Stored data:
- - - - -

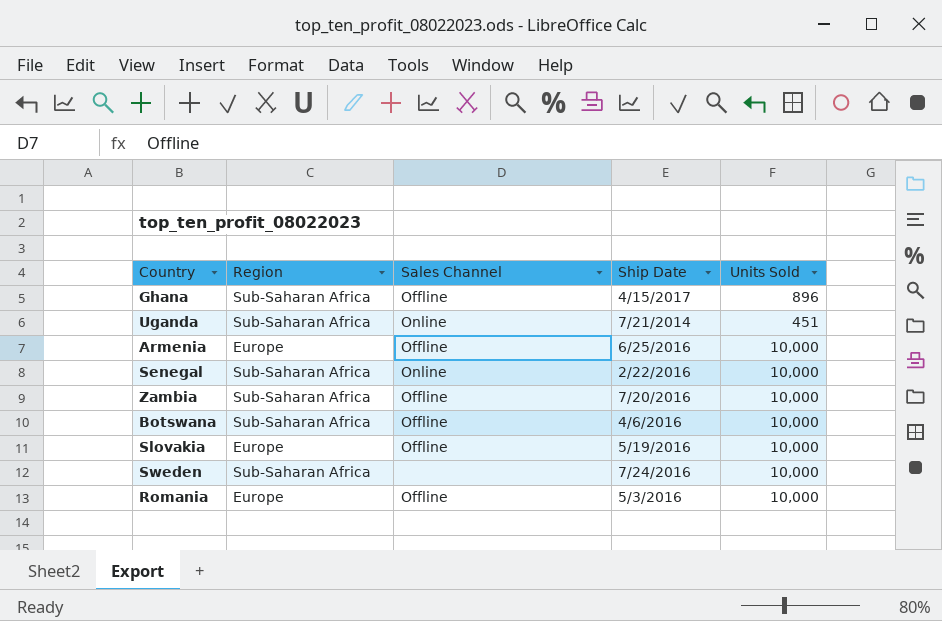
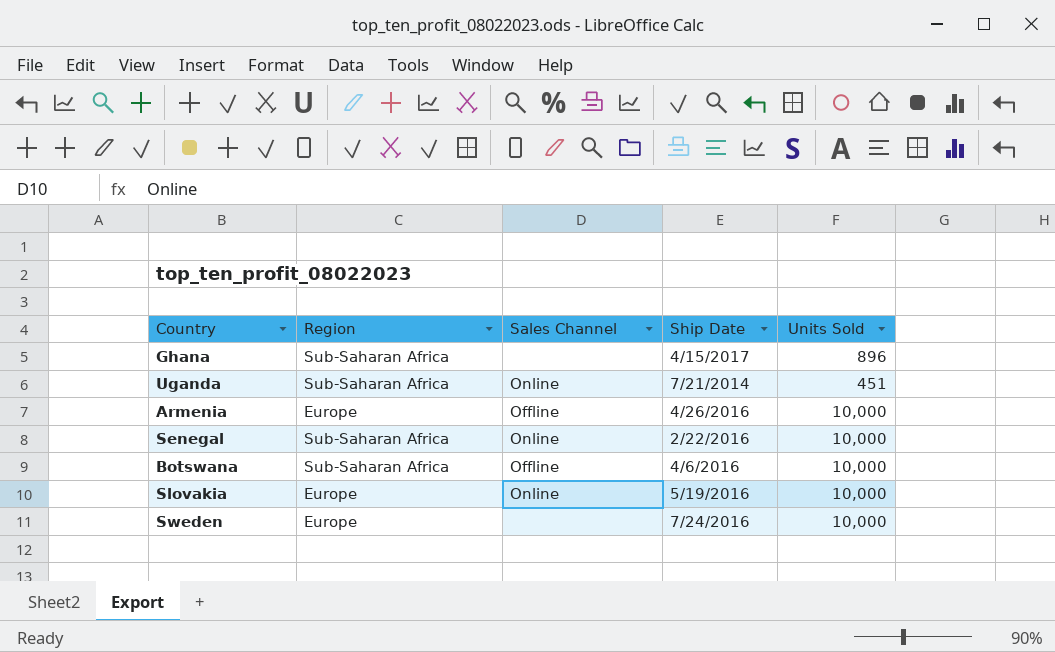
row Zambia: Sub-Saharan Africa | Offline | 7/20/2016 | 10,000 -> none
row Romania: Europe | Offline | 5/3/2016 | 10,000 -> none
Ghana | Sales Channel: Offline -> none
Armenia | Ship Date: 6/25/2016 -> 4/26/2016
Slovakia | Sales Channel: Offline -> Online
Sweden | Region: Sub-Saharan Africa -> Europe

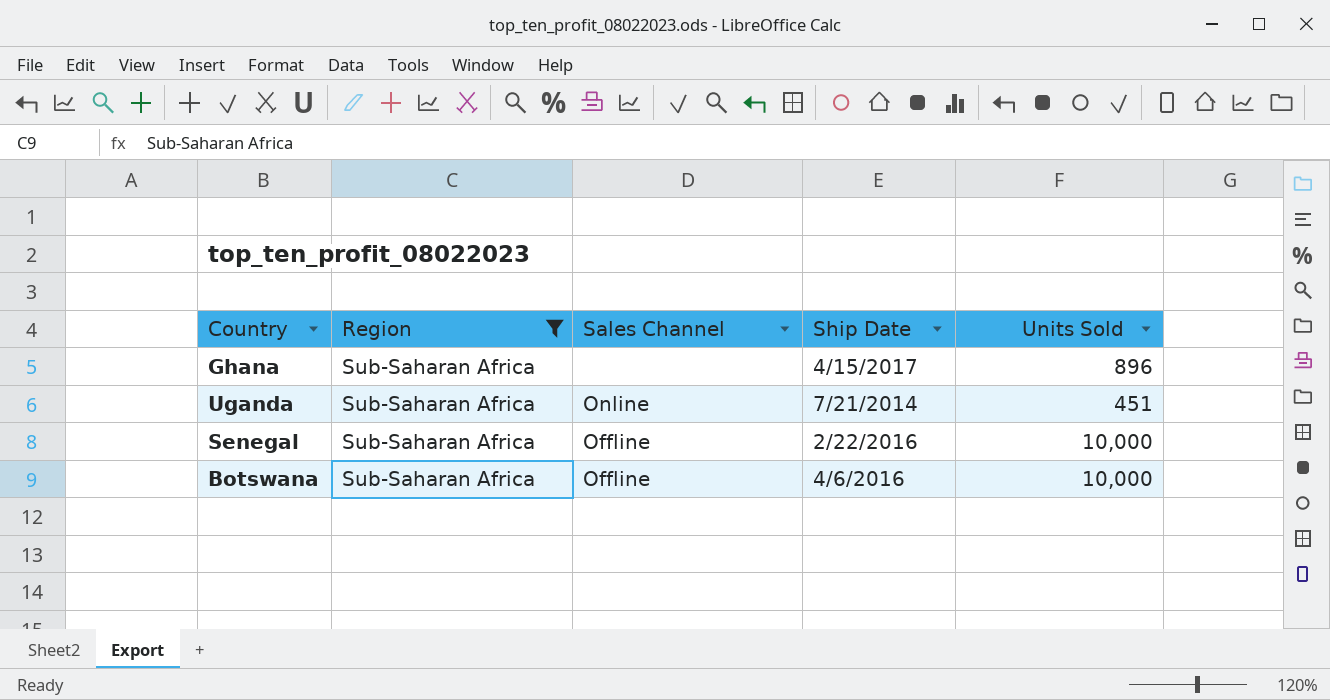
filter: none -> Region = Sub-Saharan Africa
Senegal | Sales Channel: Online -> Offline

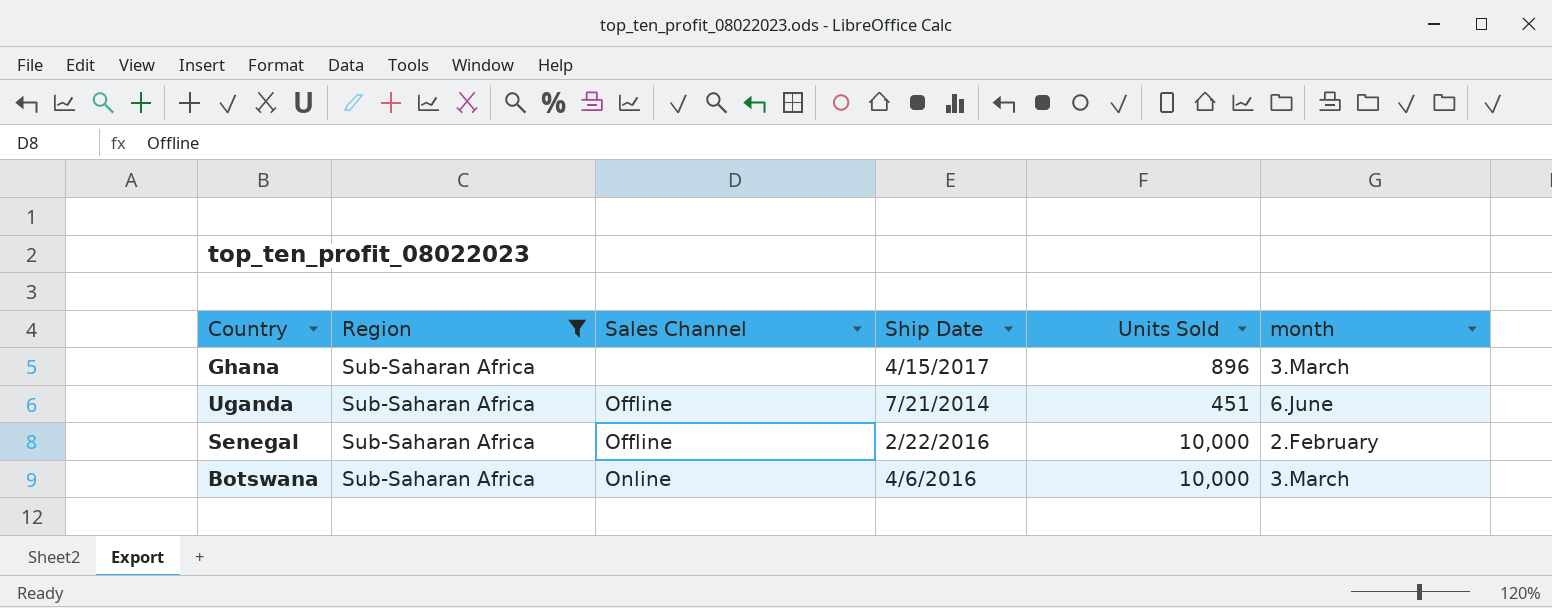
column month | position: none -> 6
Uganda | Sales Channel: Online -> Offline
Botswana | Sales Channel: Offline -> Online

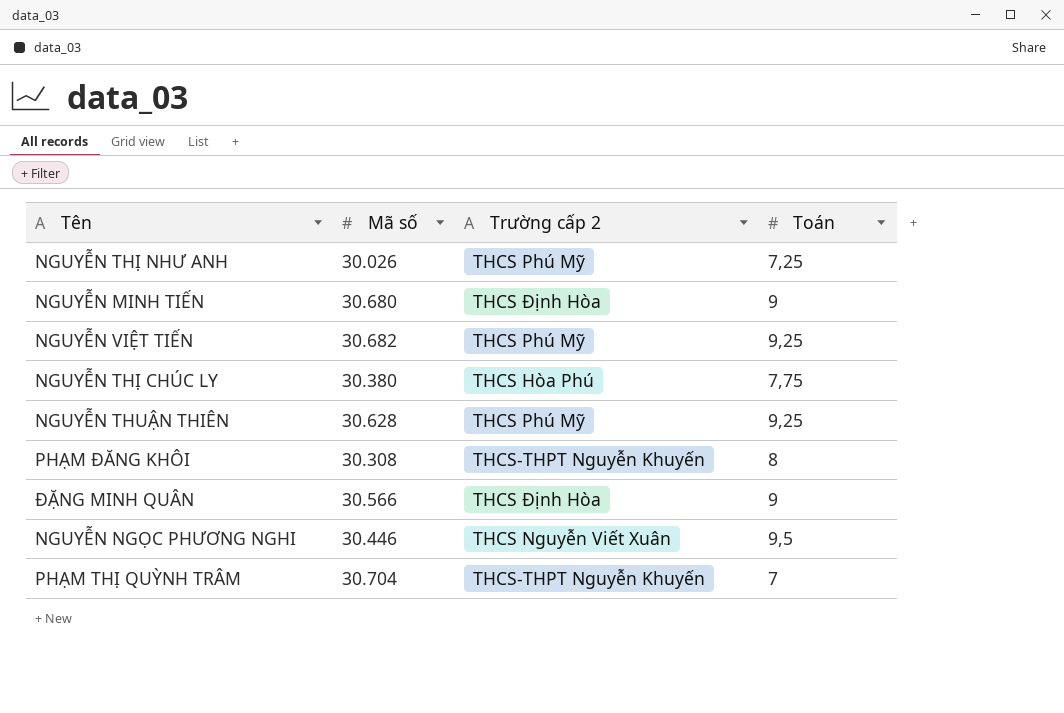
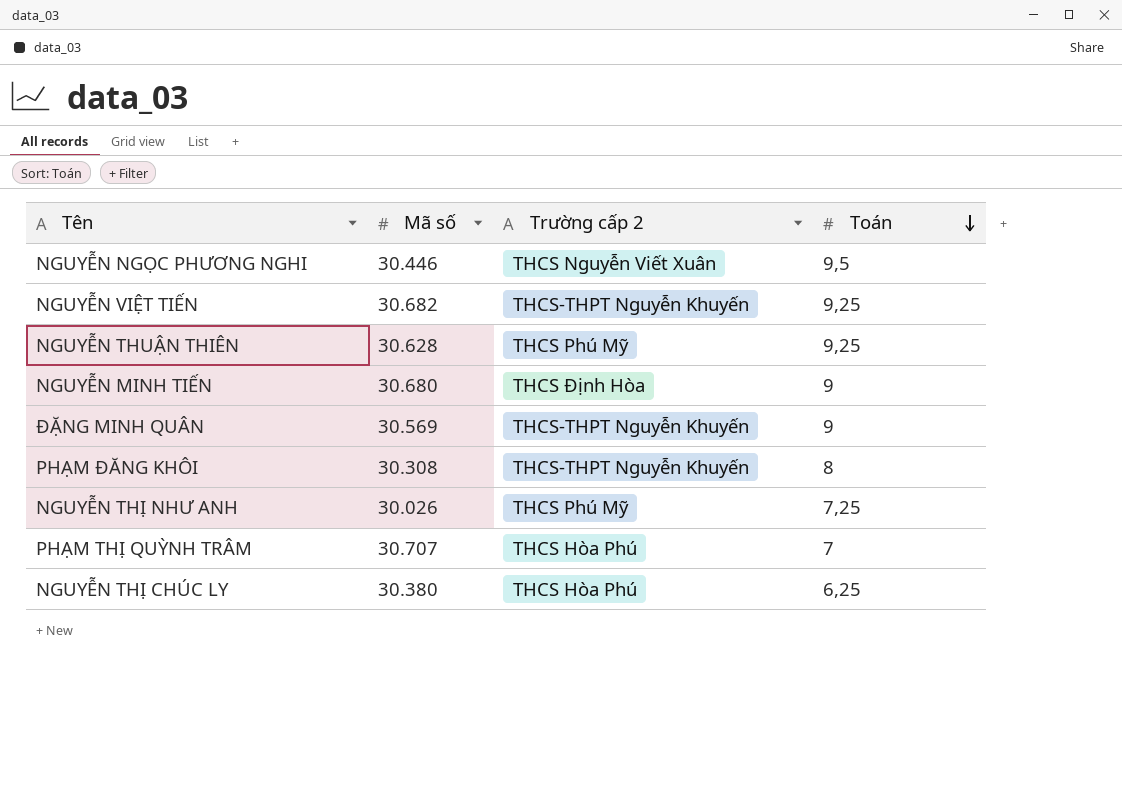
row order: none -> Toán descending
NGUYỄN VIỆT TIẾN | Trường cấp 2: THCS Phú Mỹ -> THCS-THPT Nguyễn Khuyến
ĐẶNG MINH QUÂN | Mã số: 30.566 -> 30.569
ĐẶNG MINH QUÂN | Trường cấp 2: THCS Định Hòa -> THCS-THPT Nguyễn Khuyến
PHẠM THỊ QUỲNH TRÂM | Mã số: 30.704 -> 30.707
PHẠM THỊ QUỲNH TRÂM | Trường cấp 2: THCS-THPT Nguyễn Khuyến -> THCS Hòa Phú
NGUYỄN THỊ CHÚC LY | Toán: 7,75 -> 6,25

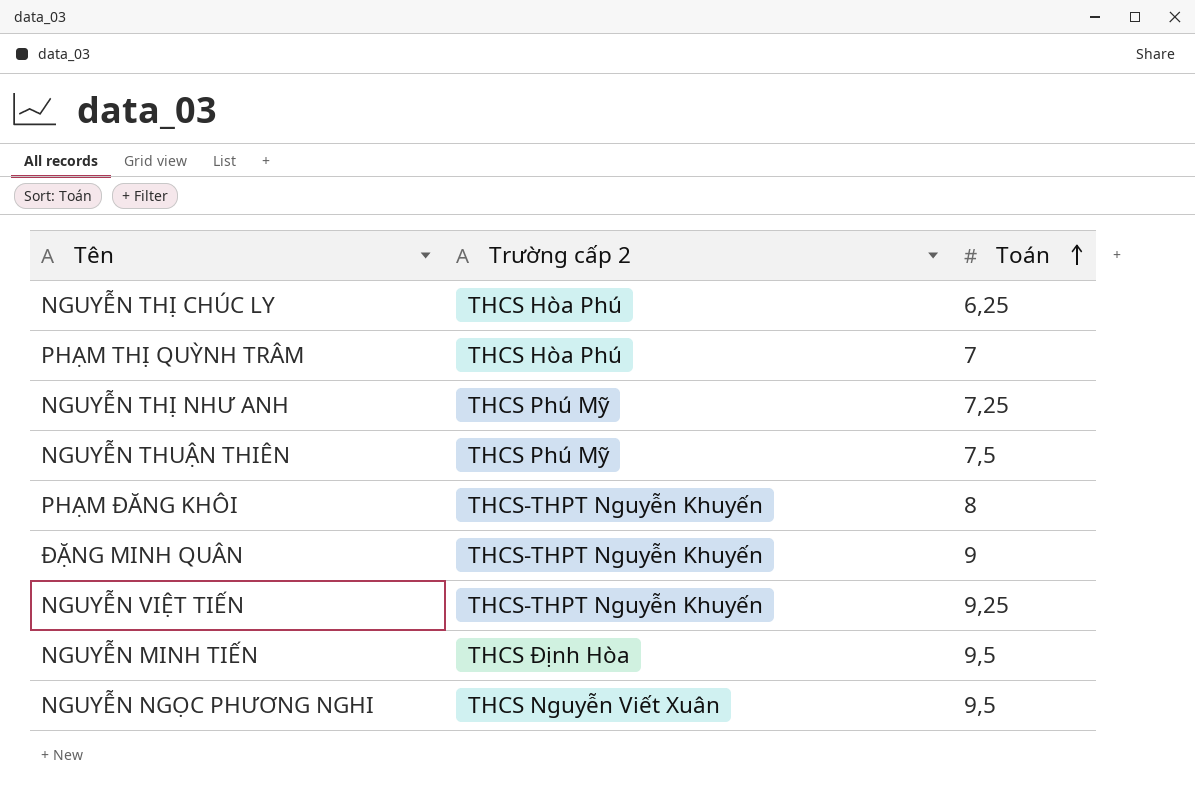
row order: Toán descending -> Toán ascending
column Mã số | position: 2 -> none
NGUYỄN THUẬN THIÊN | Toán: 9,25 -> 7,5
NGUYỄN MINH TIẾN | Toán: 9 -> 9,5

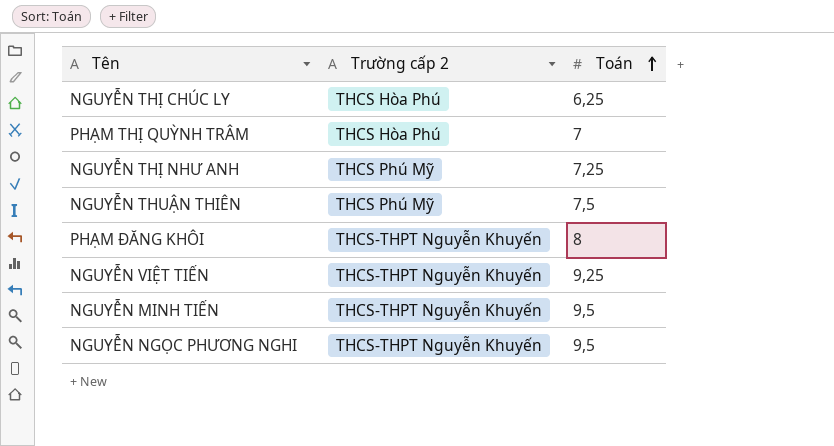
row ĐẶNG MINH QUÂN: THCS-THPT Nguyễn Khuyến | 9 -> none
NGUYỄN MINH TIẾN | Trường cấp 2: THCS Định Hòa -> THCS-THPT Nguyễn Khuyến
NGUYỄN NGỌC PHƯƠNG NGHI | Trường cấp 2: THCS Nguyễn Viết Xuân -> THCS-THPT Nguyễn Khuyến

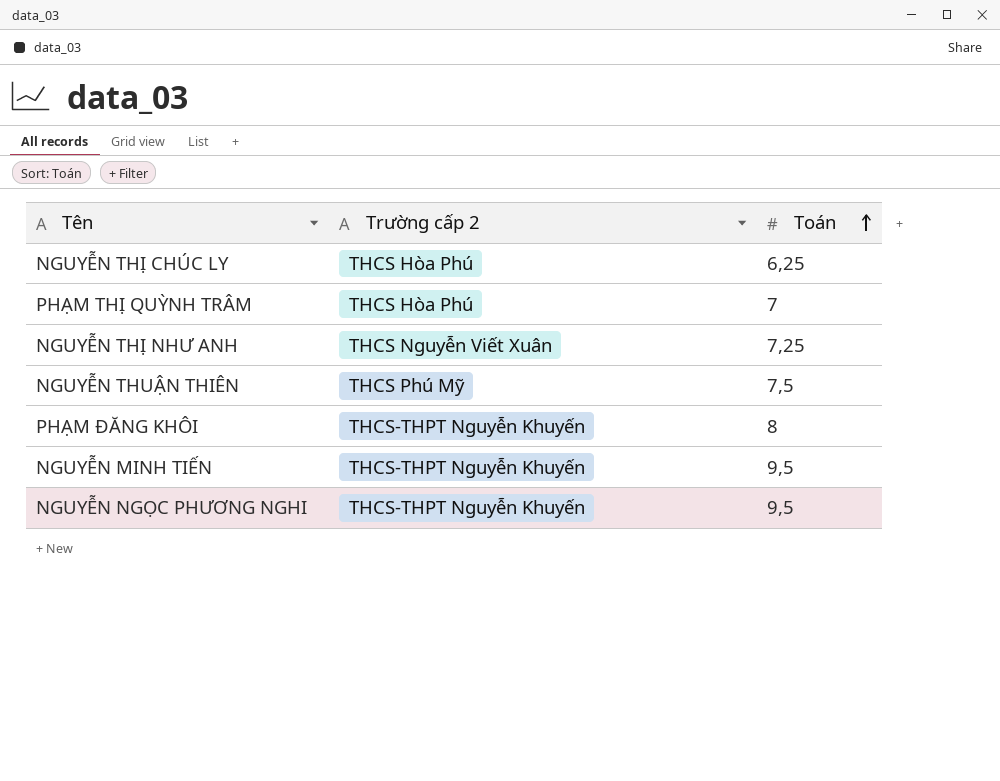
row NGUYỄN VIỆT TIẾN: THCS-THPT Nguyễn Khuyến | 9,25 -> none
NGUYỄN THỊ NHƯ ANH | Trường cấp 2: THCS Phú Mỹ -> THCS Nguyễn Viết Xuân

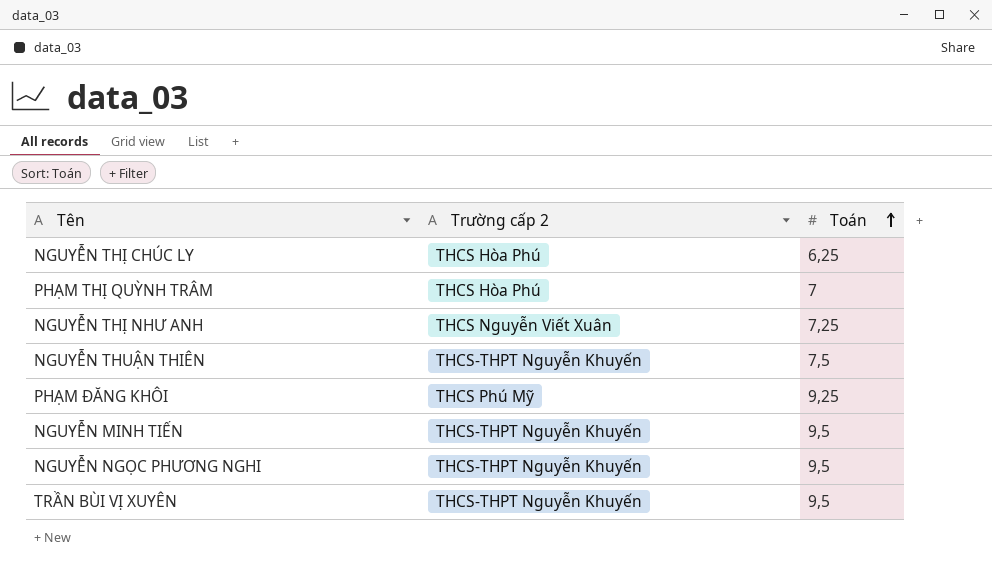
NGUYỄN THUẬN THIÊN | Trường cấp 2: THCS Phú Mỹ -> THCS-THPT Nguyễn Khuyến
PHẠM ĐĂNG KHÔI | Trường cấp 2: THCS-THPT Nguyễn Khuyến -> THCS Phú Mỹ
PHẠM ĐĂNG KHÔI | Toán: 8 -> 9,25
row TRẦN BÙI VỊ XUYÊN: none -> THCS-THPT Nguyễn Khuyến | 9,5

- - - - -

> [Assignment]: Repeat the entries verbatim; no pictures.

> [Output below]:
row Zambia: Sub-Saharan Africa | Offline | 7/20/2016 | 10,000 -> none
row Romania: Europe | Offline | 5/3/2016 | 10,000 -> none
Ghana | Sales Channel: Offline -> none
Armenia | Ship Date: 6/25/2016 -> 4/26/2016
Slovakia | Sales Channel: Offline -> Online
Sweden | Region: Sub-Saharan Africa -> Europe

filter: none -> Region = Sub-Saharan Africa
Senegal | Sales Channel: Online -> Offline

column month | position: none -> 6
Uganda | Sales Channel: Online -> Offline
Botswana | Sales Channel: Offline -> Online

row order: none -> Toán descending
NGUYỄN VIỆT TIẾN | Trường cấp 2: THCS Phú Mỹ -> THCS-THPT Nguyễn Khuyến
ĐẶNG MINH QUÂN | Mã số: 30.566 -> 30.569
ĐẶNG MINH QUÂN | Trường cấp 2: THCS Định Hòa -> THCS-THPT Nguyễn Khuyến
PHẠM THỊ QUỲNH TRÂM | Mã số: 30.704 -> 30.707
PHẠM THỊ QUỲNH TRÂM | Trường cấp 2: THCS-THPT Nguyễn Khuyến -> THCS Hòa Phú
NGUYỄN THỊ CHÚC LY | Toán: 7,75 -> 6,25

row order: Toán descending -> Toán ascending
column Mã số | position: 2 -> none
NGUYỄN THUẬN THIÊN | Toán: 9,25 -> 7,5
NGUYỄN MINH TIẾN | Toán: 9 -> 9,5

row ĐẶNG MINH QUÂN: THCS-THPT Nguyễn Khuyến | 9 -> none
NGUYỄN MINH TIẾN | Trường cấp 2: THCS Định Hòa -> THCS-THPT Nguyễn Khuyến
NGUYỄN NGỌC PHƯƠNG NGHI | Trường cấp 2: THCS Nguyễn Viết Xuân -> THCS-THPT Nguyễn Khuyến

row NGUYỄN VIỆT TIẾN: THCS-THPT Nguyễn Khuyến | 9,25 -> none
NGUYỄN THỊ NHƯ ANH | Trường cấp 2: THCS Phú Mỹ -> THCS Nguyễn Viết Xuân

NGUYỄN THUẬN THIÊN | Trường cấp 2: THCS Phú Mỹ -> THCS-THPT Nguyễn Khuyến
PHẠM ĐĂNG KHÔI | Trường cấp 2: THCS-THPT Nguyễn Khuyến -> THCS Phú Mỹ
PHẠM ĐĂNG KHÔI | Toán: 8 -> 9,25
row TRẦN BÙI VỊ XUYÊN: none -> THCS-THPT Nguyễn Khuyến | 9,5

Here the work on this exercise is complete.